Against:  2.6.34-rc3-mmotm-100405-1609

Introduce numa_mem_id(), based on generic percpu variable infrastructure
to track "nearest node with memory" for archs that support memoryless
nodes.

Define API in <linux/topology.h> when CONFIG_HAVE_MEMORYLESS_NODES
defined, else stubs. Architectures will define HAVE_MEMORYLESS_NODES
if/when they support them.

Archs can override definitions of:

numa_mem_id() - returns node number of "local memory" node
set_numa_mem() - initialize [this cpus'] per cpu variable 'numa_mem'
cpu_to_mem()  - return numa_mem for specified cpu; may be used as lvalue

Generic initialization of 'numa_mem' occurs in __build_all_zonelists().
This will initialize the boot cpu at boot time, and all cpus on change of
numa_zonelist_order, or when node or memory hot-plug requires zonelist rebuild.
Archs that support memoryless nodes will need to initialize 'numa_mem' for
secondary cpus as they're brought on-line.

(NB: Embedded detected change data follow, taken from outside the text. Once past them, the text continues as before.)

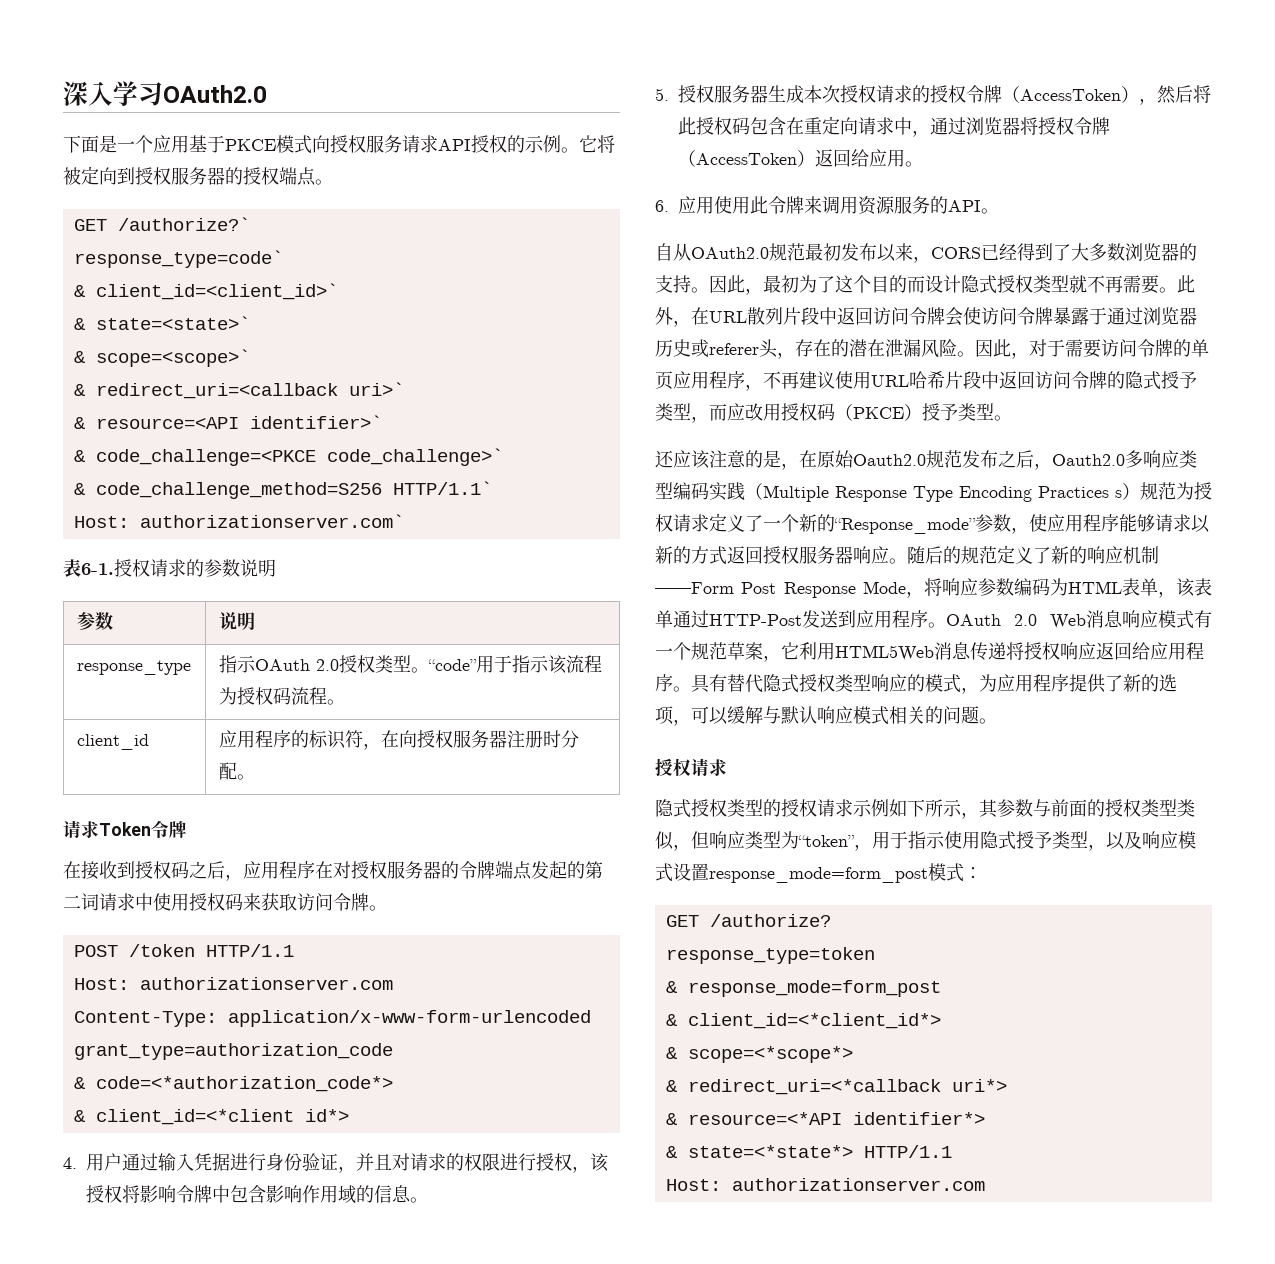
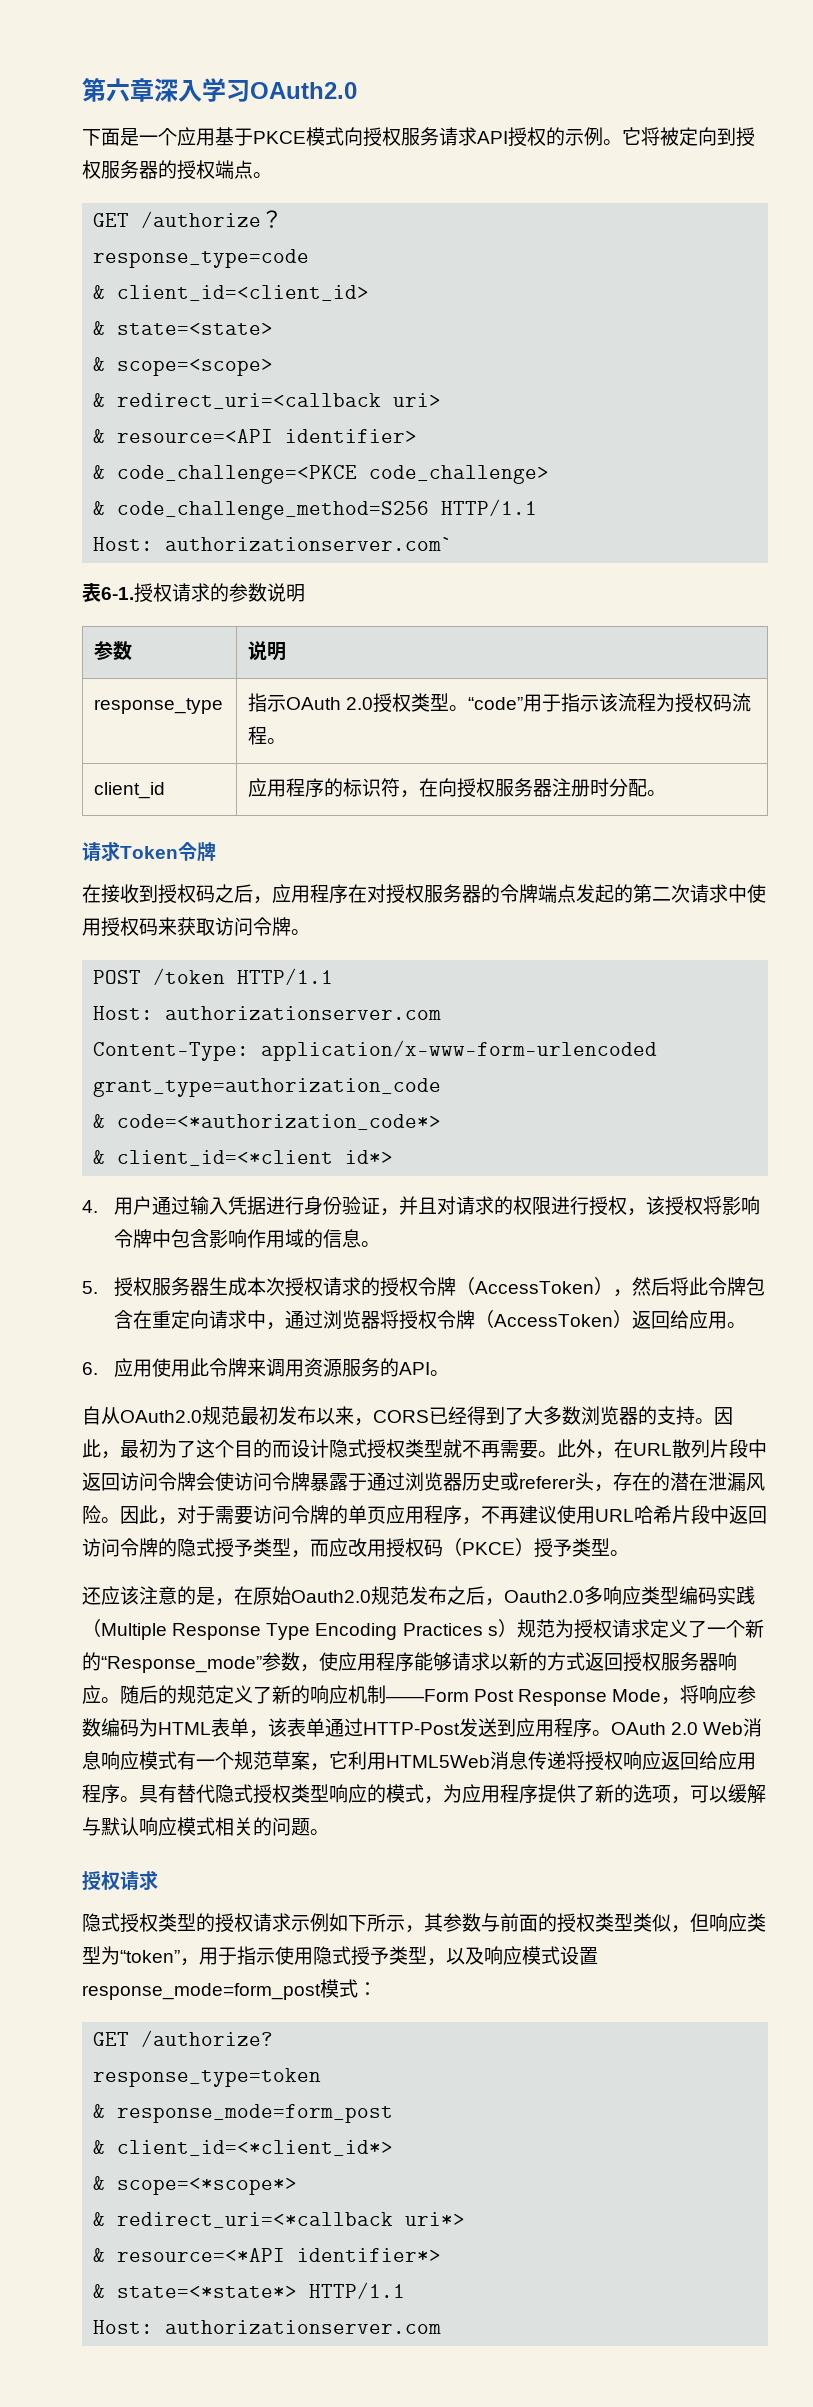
- 深入学习OAuth2.0
+ 第六章深入学习OAuth2.0
- GET /authorize?`
- response_type=code`
- & client_id=<client_id>`
- & state=<state>`
- & scope=<scope>`
+ GET /authorize？
+ response_type=code
+ & client_id=<client_id>
+ & state=<state>
+ & scope=<scope>
- & redirect_uri=<callback uri>`
+ & redirect_uri=<callback uri>
- & resource=<API identifier>`
+ & resource=<API identifier>
- & code_challenge=<PKCE code_challenge>`
+ & code_challenge=<PKCE code_challenge>
- & code_challenge_method=S256 HTTP/1.1`
+ & code_challenge_method=S256 HTTP/1.1
- 在接收到授权码之后，应用程序在对授权服务器的令牌端点发起的第二词请求中使用授权码来获取访问令牌。
+ 在接收到授权码之后，应用程序在对授权服务器的令牌端点发起的第二次请求中使用授权码来获取访问令牌。
- 5.授权服务器生成本次授权请求的授权令牌（AccessToken），然后将此授权码包含在重定向请求中，通过浏览器将授权令牌（AccessToken）返回给应用。
+ 5.授权服务器生成本次授权请求的授权令牌（AccessToken），然后将此令牌包含在重定向请求中，通过浏览器将授权令牌（AccessToken）返回给应用。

Signed-off-by: Lee Schermerhorn <lee.schermerhorn@hp.com>
Signed-off-by: Christoph Lameter <cl@linux-foundation.org>

---

V2:  + split this out of Christoph's incomplete "starter patch"
     + flesh out the definition

V3,V4:  no change

 include/asm-generic/topology.h |    3 +++
 include/linux/mmzone.h         |    6 ++++++
 include/linux/topology.h       |   24 ++++++++++++++++++++++++
 mm/page_alloc.c                |   39 ++++++++++++++++++++++++++++++++++++++-
 4 files changed, 71 insertions(+), 1 deletion(-)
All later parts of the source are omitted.